Liao v. New Penn Fin., LLC

Decision Date27 February 2018
Docket NumberA145150
CourtCalifornia Court of Appeals Court of Appeals
PartiesWILMA LIAO, Plaintiff and Appellant, v. NEW PENN FINANCIAL, LLC, et al., Defendants and Respondents.

NOT TO BE PUBLISHED IN OFFICIAL REPORTS

California Rules of Court, rule 8.1115(a), prohibits courts and parties from citing or relying on opinions not certified for publication or ordered published, except as specified by rule 8.1115(b). This opinion has not been certified for publication or ordered published for purposes of rule 8.1115.
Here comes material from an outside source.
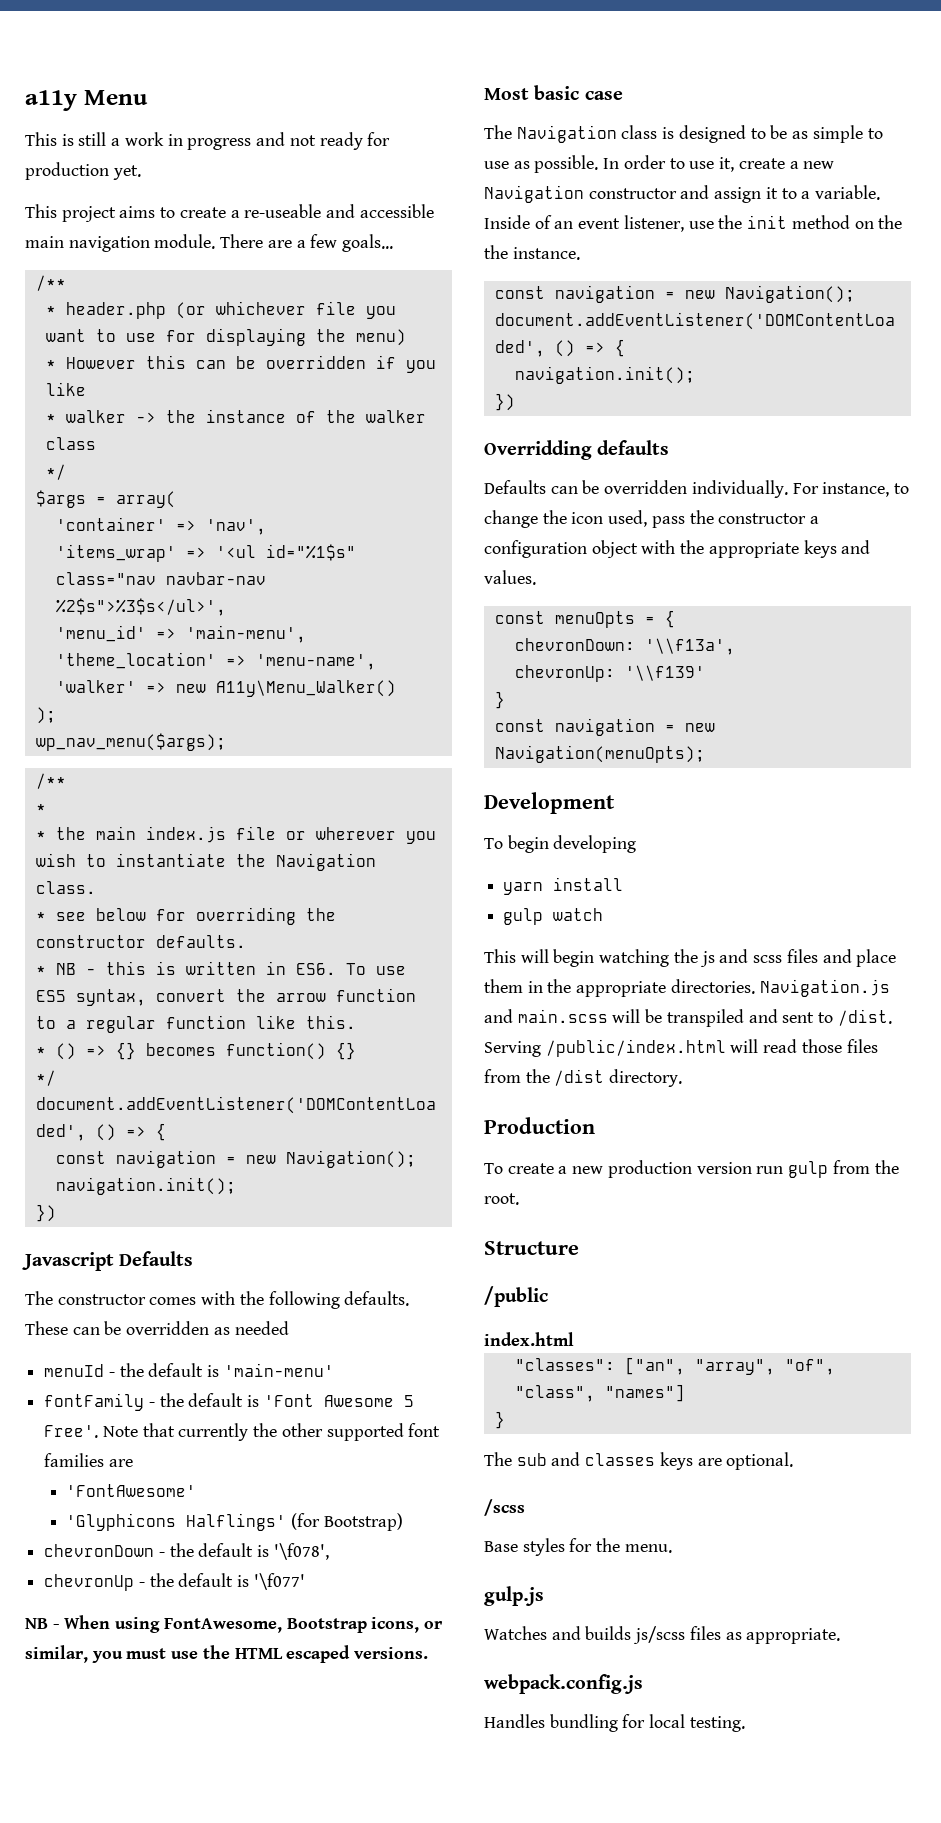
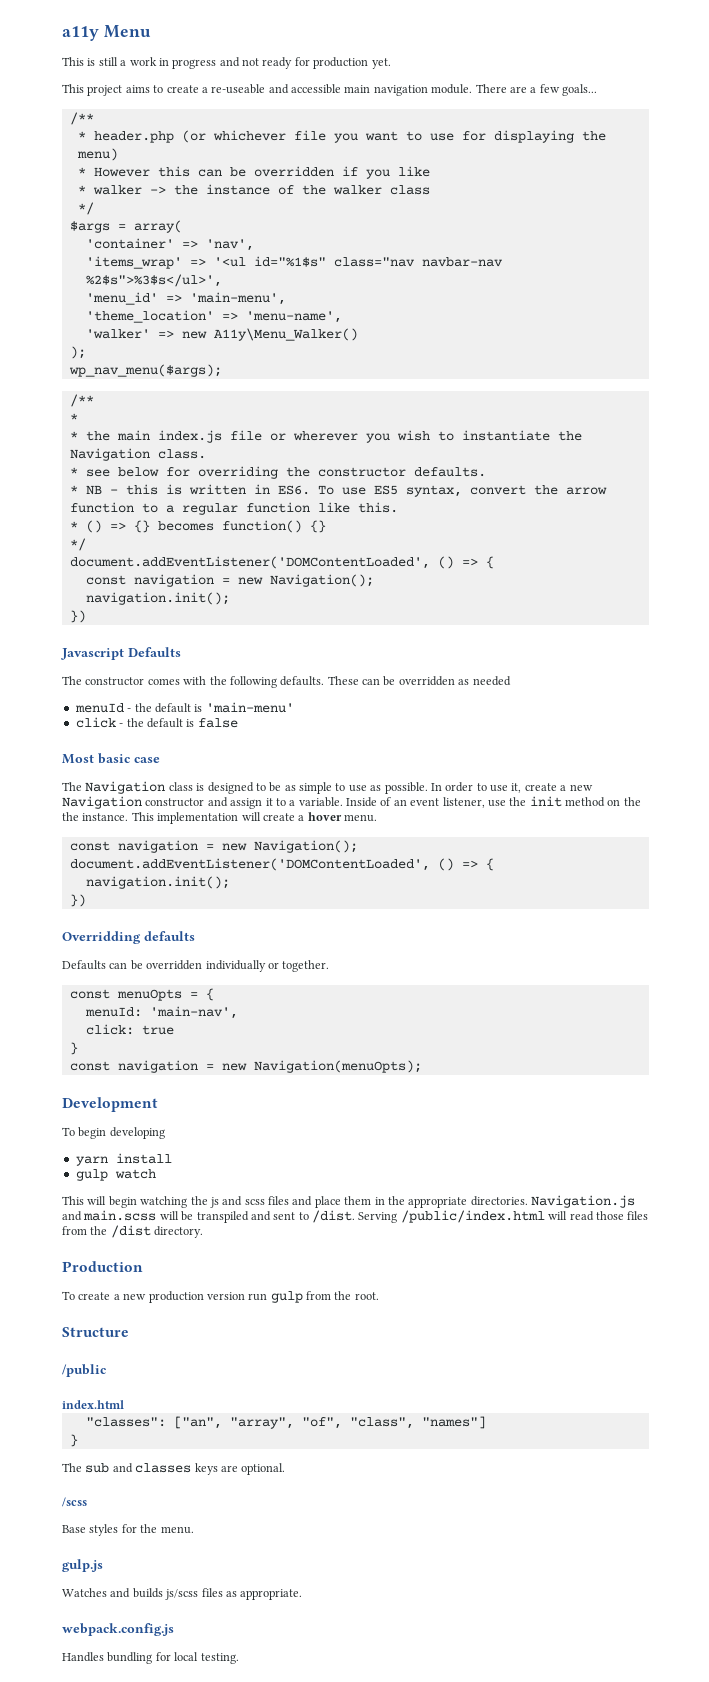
[44,1393,414,1411] [44,1423,441,1441] [44,1453,133,1467] [66,1484,197,1497] [66,1513,403,1531] [44,1543,329,1560] [44,1573,305,1591] [25,1615,444,1633] [25,1645,429,1663] fontFamily - the default is 'Font Awesome 5 Free'. Note that currently the other supported font families are // 'FontAwesome' // 'Glyphicons Halflings' (for Bootstrap) // chevronDown - the default is '\f078', // chevronUp - the default is '\f077' // NB - When using FontAwesome, Bootstrap icons, or similar, you must use the HTML escaped versions. -> [75,717,238,728] click - the default is false
(580, 253) none -> [131,812,377,824] This implementation will create a hover menu.
[691,480,910,498] [484,510,820,528] [484,540,871,558] [484,570,536,585] individually. For instance, to change the icon used, pass the constructor a configuration object with the appropriate keys and values. -> [205,960,330,972] individually or together.
[514,638,735,655] [514,665,705,682] chevronDown: '\\f13a', // chevronUp: '\\f139' -> [84,1006,238,1019] [85,1024,174,1035] menuId: 'main-nav', // click: true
(Contra Costa County Super. Ct. No. MSC14-02355)

Wilma Liao appeals from the dismissal of her wrongful foreclosure action. She contends the trial court erred in sustaining a demurrer to the complaint without leave to amend. We affirm.

STATEMENT OF THE CASE AND FACTS

Appellant and Manuel Gonzales obtained a loan of $462,850 from Shea Mortgage, Inc. (Shea), executing a promissory note and deed of trust dated August 1, 2005, in favor of the lender, secured by the real property at 5621 Leitrim Way in Antioch. The deed of trust, which was recorded on August 12, 2005, named First American Title as trustee and Mortgage Electronic Registration Systems, Inc. (MERS) as beneficiary, "solely as nominee" for the lender and lender's successors and assigns.1 The complaint alleged thatthe original servicer of the loan was Countrywide Home Loans Servicing, LP (Countrywide), and that Bank of America, N.A. (BA) became the servicer as successor by merger to BAC Home Loans Servicing, LP, formerly known as Countrywide Home Loans Servicing, LP.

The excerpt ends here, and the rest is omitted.